The EU’s foreign policy chief, Josep Borrell, said in March that the bloc has nearly exhausted its options for punitive measures against Russia: “There is little left to control other than basic commercial items.”

The focus now, he said, is to tighten the implementation of sanctions. This means closer co-operation with allies in blocking circumvention through third countries (some of which have experienced suspiciously large increases in their imports of goods that are prohibited for export to Russia) coupled with tougher enforcement at home.

Closer co-operation

At the Group of Seven (G7) Summit in Hiroshima, Japan on 19 May, the “G7 Leaders’ Statement on Ukraine” announced further co-ordinated steps to prevent the evasion and circumvention, including:

  • continuing work in the G7 “Russian Elites, Proxies, and Oligarchs” (REPO) Task Force and the G7 Enforcement Coordination Mechanism;
  • engaging with third countries to ensure sanctions are not circumvented;
  • reinforcing coordination to take action against third country actors who materially support Russia’s war, including preventing third country branches of Russian banks from being used to avoid sanctions; and
  • fully mapping holdings of Russia’s sovereign assets immobilized in G7 jurisdictions and keeping them immobilized until Russia pays for the damage it has caused to Ukraine.

In the week leading up to the summit, the US and the EU announced an enhanced bilateral partnership to share expertise and to align their implementation of sanctions, promote compliance and strengthen enforcement. The UK and US issued a similar joint statement last October.

On the same day, the US Department of the Treasury, Office of Foreign Assets Control (OFAC) and the US State Department issued over 200 new sanctions designations specifically targeting those involved in circumvention, including procurement networks in Liechtenstein, the Netherlands, Czechia, Poland, Germany, Finland and Estonia. These new sanctions target key Russian industries such as defence and related materiel, technology, metals and mining, and energy.

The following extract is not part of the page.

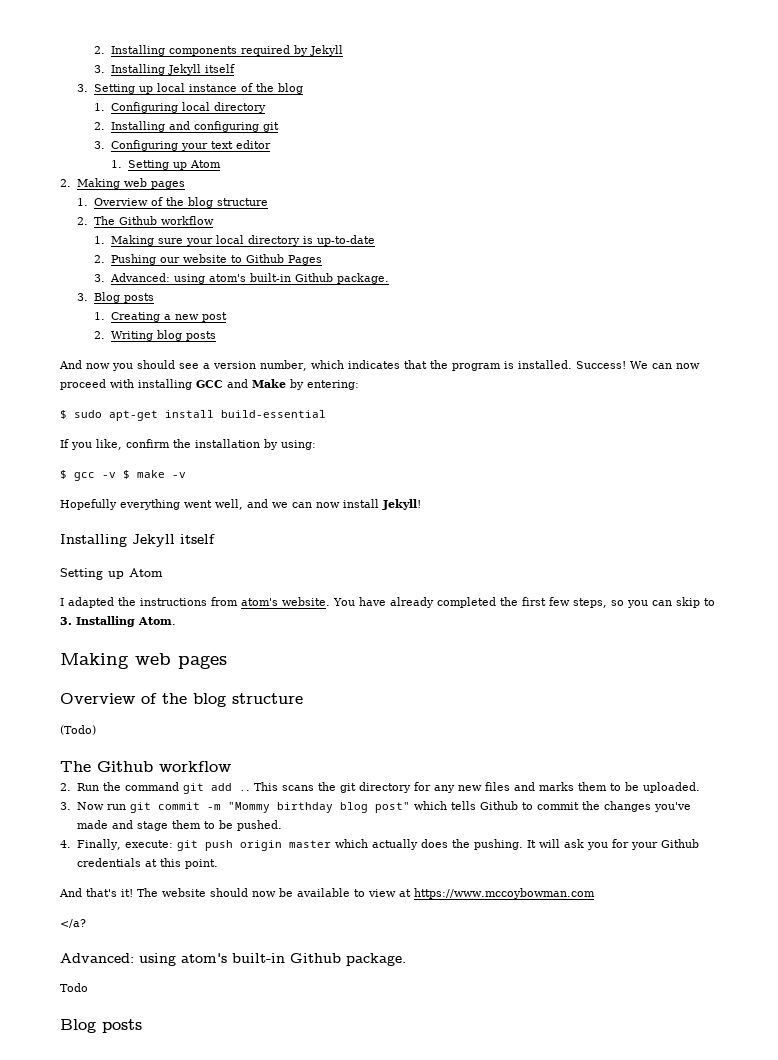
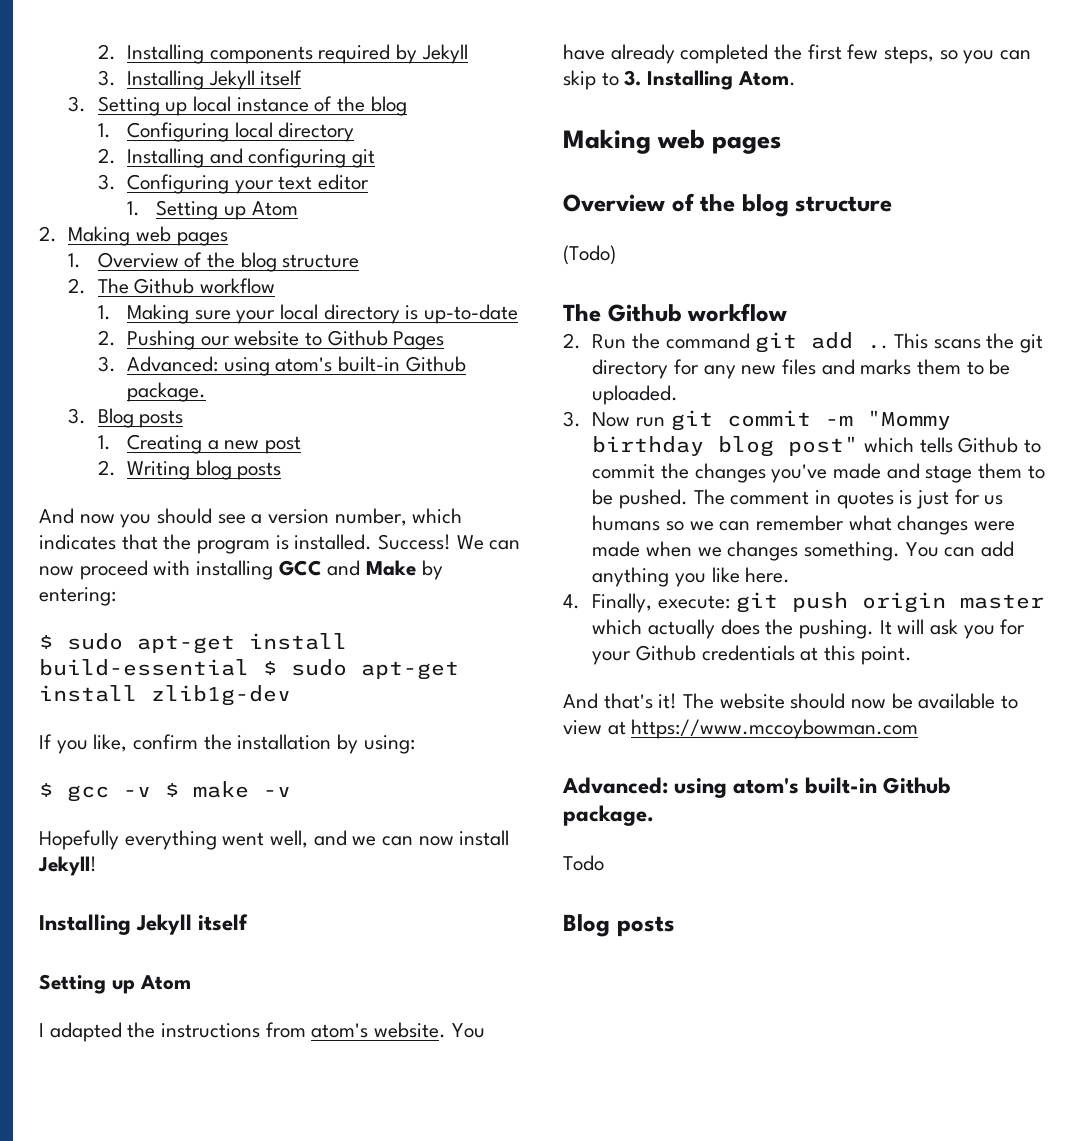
(326, 414) none -> [263,659,459,680] [39,685,291,706] $ sudo apt-get install zlib1g-dev
(282, 825) none -> [693,489,1004,509] [592,515,1016,535] [592,541,1015,561] [592,567,791,587] The comment in quotes is just for us humans so we can remember what changes were made when we changes something. You can add anything you like here.
[60,919,86,928] // </a? -> (919, 729) none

This followed co-ordinated designations in April by the US and the UK on ‘professional enablers’ suspected of helping Russian oligarchs to hide their assets, including a number of persons in Cyprus. The US subsequently provided the Cypriot government with substantial dossiers detailing the alleged activities.

An amendment to EO 14024 Directive 4, which already restricts transactions with the Russian Central Bank and other federal financial institutions, requires anyone who holds property interests of such entities (including equity, bonds, debt instruments, etc.) to file an annual report to OFAC declaring that property: the first report is due by 18 June. Further, the US implemented additional restrictions including a prohibition on exports from the US or by US persons of architecture or engineering services to persons located in Russia pursuant to EO 14071, and two new export control rules to strengthen US export restrictions and cut off Russia’s access to critical commodities with potential military applications.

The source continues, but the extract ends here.